Toutes les demandes d’argent supplémentaire, de réarmement et d’augmentation des effectifs de l’armée arrivent dans le contexte de ce que l’armée appelle la capacité de défense. Il nous manque dans le débat une analyse objective de la menace.

Le Conseil fédéral continue de considérer comme improbable un conflit armé à la frontière suisse. Selon la logique avec laquelle l’armée argumente, la Suisse devrait se préparer à d’autres menaces beaucoup plus probables :

  • Les pandémies : La Suisse était misérablement préparée à la pandémie Corona.
  • Pénurie d’électricité : les investissements dans un approvisionnement énergétique autonome représentent une fraction de ce que la Suisse dépense en importations d’énergie.
  • Tremblements de terre : Dans un cas extrême, 10 000 personnes pourraient être blessées selon l’OFPP. Le système de santé serait débordé avec plus de 25 blessés graves.1

Les dépenses dans ce domaine ou les menaces à long terme comme la crise climatique ne représentent qu’une fraction des dépenses de l’armée.
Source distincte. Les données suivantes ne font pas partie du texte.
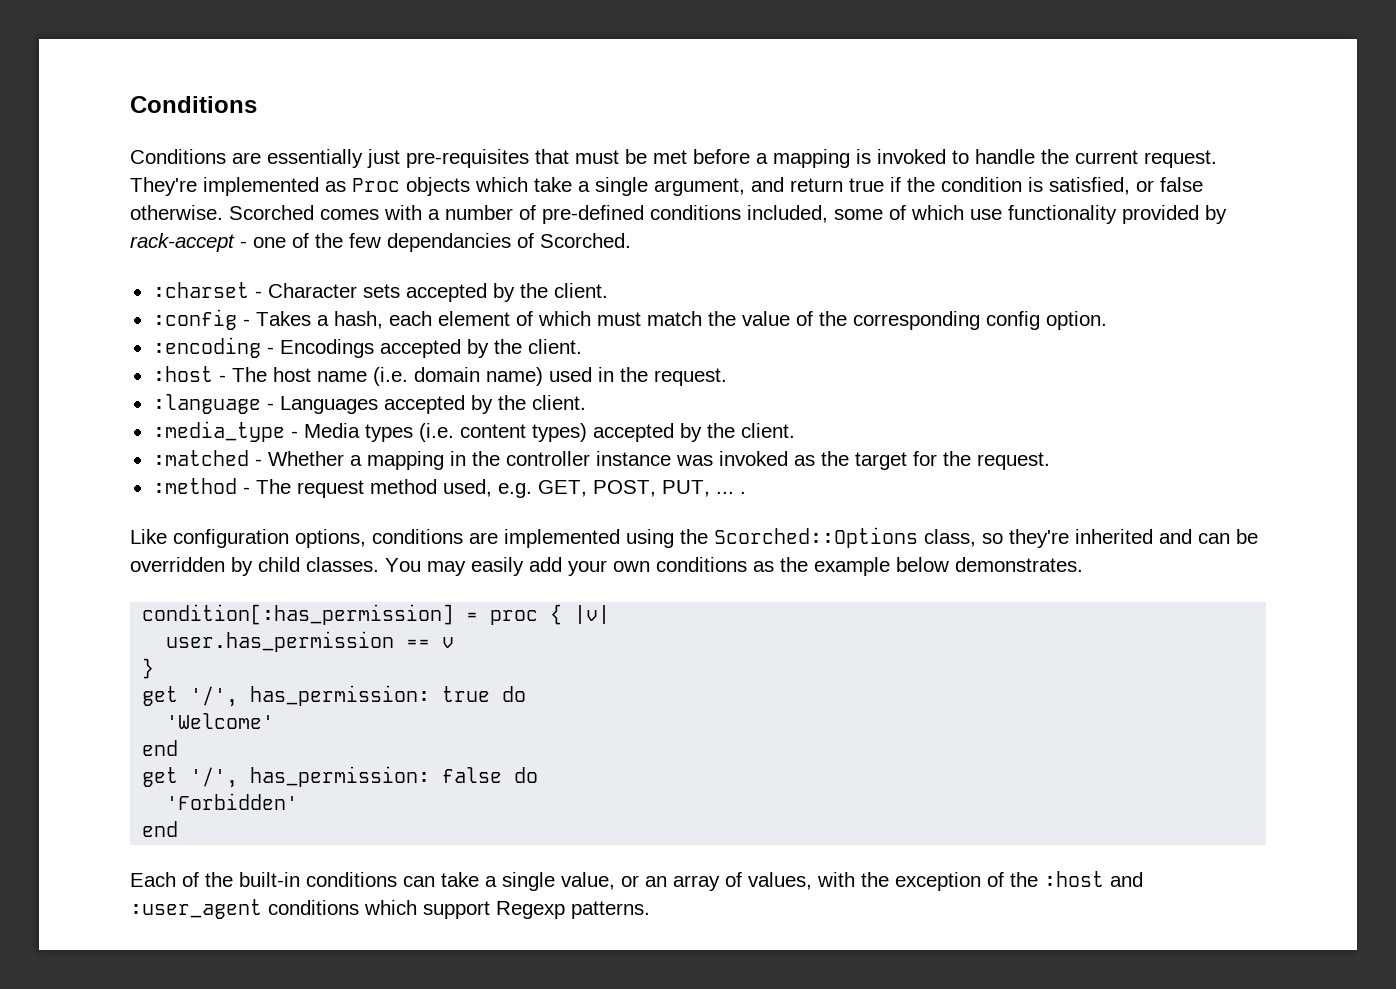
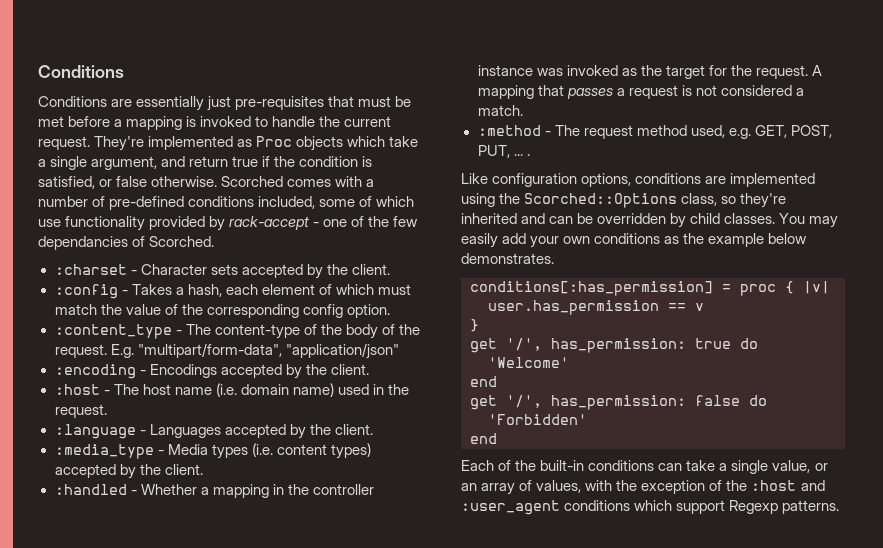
(1107, 320) none -> [54,324,420,339] [54,343,399,359] // :content_type - The content-type of the body of the request. E.g. "multipart/form-data", "application/json"
[152,450,249,466] :matched -> [54,484,127,495] :handled
(1050, 461) none -> [811,65,822,76] [477,85,804,99] [477,105,523,116] A mapping that passes a request is not considered a match.
[142,604,455,625] condition[:has_permission] -> [470,281,713,296] conditions[:has_permission]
Pour que des chars russes soient présents à la frontière suisse, il faudrait que toute une cascade d’événements improbables se produisent :

  • La Russie devrait vaincre l’Ukraine au point que celle-ci ne soit plus en mesure de se défendre.
  • La Russie devrait occuper le territoire de l’Ukraine et presque certainement repousser la résistance. Selon certaines estimations, un million de soldats seraient nécessaires pour une telle occupation et pour repousser les activités de guérilla.2
  • Ensuite, la Russie devrait encore avoir les capacités de vaincre l’OTAN. En 2022, les pays européens de l’OTAN ont dépensé à eux seuls cinq fois plus que la Russie pour leurs forces militaires. Une victoire russe serait hautement improbable.
  • La Russie devrait alors avoir un intérêt à attaquer la Suisse.
  • Si la Russie a vaincu l’OTAN, comment la Suisse pourrait-elle se défendre avec les mêmes stratégies militaires que les pays de l’OTAN ?
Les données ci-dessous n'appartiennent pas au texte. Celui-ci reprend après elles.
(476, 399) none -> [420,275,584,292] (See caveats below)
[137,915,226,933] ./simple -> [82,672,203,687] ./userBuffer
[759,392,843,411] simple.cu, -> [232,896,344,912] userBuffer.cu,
L’évolution technologique est si dynamique qu’il est peu judicieux d’acquérir des systèmes d’armes en planifiant à long terme. Les systèmes que nous achetons aujourd’hui seront obsolètes depuis longtemps, jusqu’à ce que la capacité de défense soit atteinte. Prenons l’exemple des « drones » : l’Ukraine mise sur le remplacement des moyens de l’artillerie par des drones. Sur les champs de bataille ukrainiens, une révolution technologique concernant les drones et les systèmes de défense contre les drones a lieu tous les six mois environ.3

La Suisse est neutre et n’interviendra pas si des attaques russes devaient vraiment avoir lieu sur le territoire de l’OTAN. Reste à savoir si cela est positif ou non, mais c’est une réalité de la politique de sécurité suisse.

La Suisse ne pourrait pas y contribuer et, comme nous l’avons dit, une attaque contre la Suisse est hautement improbable. Elle pourrait s’engager autrement, en utilisant ces ressources pour développer des corps d’aide humanitaire qui pourraient être mis à disposition à grande échelle au niveau international.